**Assignment:** From the entries below, output the line with "subtotal: 9719.11 -> 22926.33" and each following line up to and including the line with "Aux ACDC12C-ODU Air", exactly as written.

*** Opening of Given records ***

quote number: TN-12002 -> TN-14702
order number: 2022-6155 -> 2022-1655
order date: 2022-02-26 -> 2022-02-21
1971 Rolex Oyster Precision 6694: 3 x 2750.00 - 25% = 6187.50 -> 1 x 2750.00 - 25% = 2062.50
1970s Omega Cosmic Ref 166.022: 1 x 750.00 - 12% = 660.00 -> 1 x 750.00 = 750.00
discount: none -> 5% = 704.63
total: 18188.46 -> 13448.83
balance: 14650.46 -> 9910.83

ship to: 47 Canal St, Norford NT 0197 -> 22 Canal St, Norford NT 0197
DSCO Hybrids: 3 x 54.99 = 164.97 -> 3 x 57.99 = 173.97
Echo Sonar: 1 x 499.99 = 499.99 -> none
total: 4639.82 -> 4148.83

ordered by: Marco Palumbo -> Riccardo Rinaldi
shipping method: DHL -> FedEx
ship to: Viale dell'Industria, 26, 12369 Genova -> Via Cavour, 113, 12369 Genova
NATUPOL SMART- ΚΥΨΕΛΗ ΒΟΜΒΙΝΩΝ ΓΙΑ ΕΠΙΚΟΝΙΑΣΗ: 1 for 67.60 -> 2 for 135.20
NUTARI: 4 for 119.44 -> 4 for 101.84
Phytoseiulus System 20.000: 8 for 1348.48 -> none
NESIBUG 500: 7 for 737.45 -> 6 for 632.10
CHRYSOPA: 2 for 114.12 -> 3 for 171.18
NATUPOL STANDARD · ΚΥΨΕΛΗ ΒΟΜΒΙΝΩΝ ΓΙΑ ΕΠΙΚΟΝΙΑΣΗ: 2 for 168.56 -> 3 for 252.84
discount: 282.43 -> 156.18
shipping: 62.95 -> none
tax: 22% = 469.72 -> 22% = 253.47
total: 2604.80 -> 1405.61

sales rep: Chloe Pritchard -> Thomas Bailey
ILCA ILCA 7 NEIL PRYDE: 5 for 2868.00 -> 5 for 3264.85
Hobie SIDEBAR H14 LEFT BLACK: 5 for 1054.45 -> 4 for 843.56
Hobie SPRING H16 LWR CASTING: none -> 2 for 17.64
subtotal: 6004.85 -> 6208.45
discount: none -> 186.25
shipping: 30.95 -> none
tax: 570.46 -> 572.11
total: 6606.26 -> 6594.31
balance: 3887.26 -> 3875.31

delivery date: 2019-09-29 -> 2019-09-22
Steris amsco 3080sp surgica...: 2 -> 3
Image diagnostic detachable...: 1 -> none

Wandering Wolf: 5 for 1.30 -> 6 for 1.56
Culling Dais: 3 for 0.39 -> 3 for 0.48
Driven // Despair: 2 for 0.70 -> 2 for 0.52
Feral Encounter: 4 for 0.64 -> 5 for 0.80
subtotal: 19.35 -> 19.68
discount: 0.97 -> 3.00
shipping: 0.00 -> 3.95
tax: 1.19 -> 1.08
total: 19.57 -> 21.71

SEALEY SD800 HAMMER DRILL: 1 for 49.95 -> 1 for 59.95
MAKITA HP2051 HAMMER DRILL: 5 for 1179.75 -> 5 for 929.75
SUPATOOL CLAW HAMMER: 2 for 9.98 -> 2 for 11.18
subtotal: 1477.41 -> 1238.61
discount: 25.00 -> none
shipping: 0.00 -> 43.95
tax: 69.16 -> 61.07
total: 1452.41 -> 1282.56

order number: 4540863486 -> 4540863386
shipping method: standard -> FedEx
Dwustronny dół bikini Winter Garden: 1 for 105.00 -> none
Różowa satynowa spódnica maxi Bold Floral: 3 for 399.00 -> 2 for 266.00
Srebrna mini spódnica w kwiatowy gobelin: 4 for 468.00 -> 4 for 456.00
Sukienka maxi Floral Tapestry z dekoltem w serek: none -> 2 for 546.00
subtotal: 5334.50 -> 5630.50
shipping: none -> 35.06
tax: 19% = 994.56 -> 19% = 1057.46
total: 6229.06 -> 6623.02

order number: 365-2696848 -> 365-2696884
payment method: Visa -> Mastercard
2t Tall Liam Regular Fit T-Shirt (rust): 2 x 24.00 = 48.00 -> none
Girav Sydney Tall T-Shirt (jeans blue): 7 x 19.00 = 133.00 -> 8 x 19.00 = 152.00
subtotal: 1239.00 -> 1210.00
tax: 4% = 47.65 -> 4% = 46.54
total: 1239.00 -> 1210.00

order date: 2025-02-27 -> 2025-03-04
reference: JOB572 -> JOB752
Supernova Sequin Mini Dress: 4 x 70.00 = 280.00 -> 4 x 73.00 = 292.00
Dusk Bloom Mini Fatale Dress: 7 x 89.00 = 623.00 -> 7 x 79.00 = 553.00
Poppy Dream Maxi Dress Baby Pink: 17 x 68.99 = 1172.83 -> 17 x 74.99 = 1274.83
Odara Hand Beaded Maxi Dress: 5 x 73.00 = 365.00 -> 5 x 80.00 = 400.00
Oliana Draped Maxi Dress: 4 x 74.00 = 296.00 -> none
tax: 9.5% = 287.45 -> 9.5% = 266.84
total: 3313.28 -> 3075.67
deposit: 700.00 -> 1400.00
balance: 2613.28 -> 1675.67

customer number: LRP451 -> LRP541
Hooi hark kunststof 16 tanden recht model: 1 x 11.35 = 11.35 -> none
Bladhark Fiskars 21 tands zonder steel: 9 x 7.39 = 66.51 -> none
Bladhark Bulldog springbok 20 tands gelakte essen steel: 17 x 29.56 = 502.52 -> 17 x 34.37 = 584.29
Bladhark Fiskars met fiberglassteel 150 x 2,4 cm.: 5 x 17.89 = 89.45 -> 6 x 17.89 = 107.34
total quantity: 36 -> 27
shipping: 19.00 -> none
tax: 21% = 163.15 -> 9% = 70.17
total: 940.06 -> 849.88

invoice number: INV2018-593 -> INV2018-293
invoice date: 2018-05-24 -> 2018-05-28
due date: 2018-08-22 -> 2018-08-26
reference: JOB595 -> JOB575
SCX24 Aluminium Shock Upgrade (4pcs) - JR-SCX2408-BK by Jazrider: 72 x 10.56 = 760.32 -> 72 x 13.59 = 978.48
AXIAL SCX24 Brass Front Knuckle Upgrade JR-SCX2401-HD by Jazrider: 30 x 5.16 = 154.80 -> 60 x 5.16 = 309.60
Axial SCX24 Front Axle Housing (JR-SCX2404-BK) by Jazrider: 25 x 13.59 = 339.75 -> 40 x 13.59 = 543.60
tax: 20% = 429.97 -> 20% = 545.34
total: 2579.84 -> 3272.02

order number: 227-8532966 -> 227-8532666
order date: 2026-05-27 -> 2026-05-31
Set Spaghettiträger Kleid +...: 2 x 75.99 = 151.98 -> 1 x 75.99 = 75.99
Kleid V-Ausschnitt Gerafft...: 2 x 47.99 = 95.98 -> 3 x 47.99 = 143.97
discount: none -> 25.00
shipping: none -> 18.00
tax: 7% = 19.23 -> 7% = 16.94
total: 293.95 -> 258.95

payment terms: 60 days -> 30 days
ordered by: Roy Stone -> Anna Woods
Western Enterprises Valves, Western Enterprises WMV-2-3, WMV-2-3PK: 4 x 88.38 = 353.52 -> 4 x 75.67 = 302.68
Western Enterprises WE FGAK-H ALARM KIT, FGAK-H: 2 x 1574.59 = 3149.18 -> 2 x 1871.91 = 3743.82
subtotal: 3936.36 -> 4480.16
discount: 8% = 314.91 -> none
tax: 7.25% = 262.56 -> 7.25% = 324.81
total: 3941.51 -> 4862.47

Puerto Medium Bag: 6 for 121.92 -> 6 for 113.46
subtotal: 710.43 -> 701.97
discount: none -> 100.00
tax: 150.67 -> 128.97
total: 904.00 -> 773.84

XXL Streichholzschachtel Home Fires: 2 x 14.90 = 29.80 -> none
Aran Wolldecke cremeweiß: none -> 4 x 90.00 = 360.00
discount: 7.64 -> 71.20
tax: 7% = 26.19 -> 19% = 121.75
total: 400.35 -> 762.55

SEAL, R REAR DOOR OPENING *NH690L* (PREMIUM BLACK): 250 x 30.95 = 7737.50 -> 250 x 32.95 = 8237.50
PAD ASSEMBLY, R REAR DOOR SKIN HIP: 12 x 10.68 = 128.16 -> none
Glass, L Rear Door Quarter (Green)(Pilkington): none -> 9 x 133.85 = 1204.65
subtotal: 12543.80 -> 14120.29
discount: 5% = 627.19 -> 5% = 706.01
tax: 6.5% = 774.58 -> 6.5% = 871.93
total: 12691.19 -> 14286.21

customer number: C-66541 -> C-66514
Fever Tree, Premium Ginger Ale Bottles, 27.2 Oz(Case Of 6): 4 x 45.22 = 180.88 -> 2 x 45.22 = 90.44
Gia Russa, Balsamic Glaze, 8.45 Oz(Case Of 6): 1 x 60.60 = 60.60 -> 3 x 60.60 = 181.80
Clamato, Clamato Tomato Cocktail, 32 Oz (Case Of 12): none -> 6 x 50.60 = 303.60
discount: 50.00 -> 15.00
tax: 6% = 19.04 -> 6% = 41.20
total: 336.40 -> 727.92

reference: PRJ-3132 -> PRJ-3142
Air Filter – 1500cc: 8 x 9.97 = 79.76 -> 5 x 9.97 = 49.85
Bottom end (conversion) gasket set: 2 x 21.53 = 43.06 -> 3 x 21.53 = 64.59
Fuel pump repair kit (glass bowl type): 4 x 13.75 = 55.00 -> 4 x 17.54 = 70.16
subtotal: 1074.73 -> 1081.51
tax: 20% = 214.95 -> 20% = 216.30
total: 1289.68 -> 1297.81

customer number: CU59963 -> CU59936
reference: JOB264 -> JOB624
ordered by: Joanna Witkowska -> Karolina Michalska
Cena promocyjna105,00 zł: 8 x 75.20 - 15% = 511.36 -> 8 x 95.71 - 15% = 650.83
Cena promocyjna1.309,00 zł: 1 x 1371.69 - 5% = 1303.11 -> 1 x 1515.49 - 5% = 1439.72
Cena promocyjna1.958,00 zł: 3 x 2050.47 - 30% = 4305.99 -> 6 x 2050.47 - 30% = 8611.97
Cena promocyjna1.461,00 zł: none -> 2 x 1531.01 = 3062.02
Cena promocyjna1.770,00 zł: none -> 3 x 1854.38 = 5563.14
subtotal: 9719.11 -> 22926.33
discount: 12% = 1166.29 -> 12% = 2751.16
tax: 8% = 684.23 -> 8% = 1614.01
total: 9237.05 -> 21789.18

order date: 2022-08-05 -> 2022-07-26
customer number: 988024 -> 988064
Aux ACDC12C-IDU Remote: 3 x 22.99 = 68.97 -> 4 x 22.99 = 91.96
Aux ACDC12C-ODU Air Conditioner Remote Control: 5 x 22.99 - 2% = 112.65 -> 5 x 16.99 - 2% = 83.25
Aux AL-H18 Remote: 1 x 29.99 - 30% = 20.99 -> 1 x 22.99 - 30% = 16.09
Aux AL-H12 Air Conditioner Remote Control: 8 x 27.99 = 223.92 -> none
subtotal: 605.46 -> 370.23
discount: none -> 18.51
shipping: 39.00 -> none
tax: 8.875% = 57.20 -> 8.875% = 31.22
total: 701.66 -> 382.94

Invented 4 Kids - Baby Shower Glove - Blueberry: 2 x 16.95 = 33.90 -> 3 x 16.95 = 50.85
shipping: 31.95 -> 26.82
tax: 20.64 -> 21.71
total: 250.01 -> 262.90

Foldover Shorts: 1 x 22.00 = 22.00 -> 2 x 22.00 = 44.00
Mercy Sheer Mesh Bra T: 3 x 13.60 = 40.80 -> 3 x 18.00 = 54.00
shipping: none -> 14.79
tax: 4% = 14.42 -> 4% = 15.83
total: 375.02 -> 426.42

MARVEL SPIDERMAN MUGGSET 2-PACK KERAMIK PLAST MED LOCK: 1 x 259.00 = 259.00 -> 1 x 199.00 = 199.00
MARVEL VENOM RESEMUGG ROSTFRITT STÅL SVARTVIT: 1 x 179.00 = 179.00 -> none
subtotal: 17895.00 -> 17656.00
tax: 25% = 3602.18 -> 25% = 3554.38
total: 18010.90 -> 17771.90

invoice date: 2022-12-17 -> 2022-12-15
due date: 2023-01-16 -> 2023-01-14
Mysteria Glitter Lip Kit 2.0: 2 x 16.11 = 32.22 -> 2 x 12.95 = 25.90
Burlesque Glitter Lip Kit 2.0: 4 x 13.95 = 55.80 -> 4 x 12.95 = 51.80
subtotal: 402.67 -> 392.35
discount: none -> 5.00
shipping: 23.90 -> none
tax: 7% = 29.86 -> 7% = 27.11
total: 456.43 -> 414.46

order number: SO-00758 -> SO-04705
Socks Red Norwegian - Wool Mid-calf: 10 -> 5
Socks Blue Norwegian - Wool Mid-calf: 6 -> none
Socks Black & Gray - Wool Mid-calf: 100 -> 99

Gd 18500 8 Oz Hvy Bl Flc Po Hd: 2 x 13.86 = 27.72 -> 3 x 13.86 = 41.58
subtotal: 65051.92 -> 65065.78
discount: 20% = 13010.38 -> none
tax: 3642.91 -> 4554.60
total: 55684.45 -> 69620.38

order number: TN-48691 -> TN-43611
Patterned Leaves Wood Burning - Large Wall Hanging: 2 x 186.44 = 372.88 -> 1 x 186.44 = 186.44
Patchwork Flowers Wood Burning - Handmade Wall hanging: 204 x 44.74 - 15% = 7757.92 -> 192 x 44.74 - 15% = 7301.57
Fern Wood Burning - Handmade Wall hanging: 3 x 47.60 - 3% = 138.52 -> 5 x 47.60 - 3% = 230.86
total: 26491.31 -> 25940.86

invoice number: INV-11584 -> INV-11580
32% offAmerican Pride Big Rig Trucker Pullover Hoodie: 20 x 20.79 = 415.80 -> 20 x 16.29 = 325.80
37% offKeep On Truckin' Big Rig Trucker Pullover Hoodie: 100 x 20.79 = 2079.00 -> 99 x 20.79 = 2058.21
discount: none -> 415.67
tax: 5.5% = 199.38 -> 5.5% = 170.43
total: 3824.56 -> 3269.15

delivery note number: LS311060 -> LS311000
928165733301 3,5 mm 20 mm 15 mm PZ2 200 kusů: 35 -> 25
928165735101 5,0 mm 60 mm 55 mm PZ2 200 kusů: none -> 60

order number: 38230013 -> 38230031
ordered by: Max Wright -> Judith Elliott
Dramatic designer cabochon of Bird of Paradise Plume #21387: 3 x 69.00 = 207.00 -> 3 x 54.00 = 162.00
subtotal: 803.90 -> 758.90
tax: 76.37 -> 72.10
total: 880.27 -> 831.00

*** Close of Given records ***

**Task response:**
subtotal: 9719.11 -> 22926.33
discount: 12% = 1166.29 -> 12% = 2751.16
tax: 8% = 684.23 -> 8% = 1614.01
total: 9237.05 -> 21789.18

order date: 2022-08-05 -> 2022-07-26
customer number: 988024 -> 988064
Aux ACDC12C-IDU Remote: 3 x 22.99 = 68.97 -> 4 x 22.99 = 91.96
Aux ACDC12C-ODU Air Conditioner Remote Control: 5 x 22.99 - 2% = 112.65 -> 5 x 16.99 - 2% = 83.25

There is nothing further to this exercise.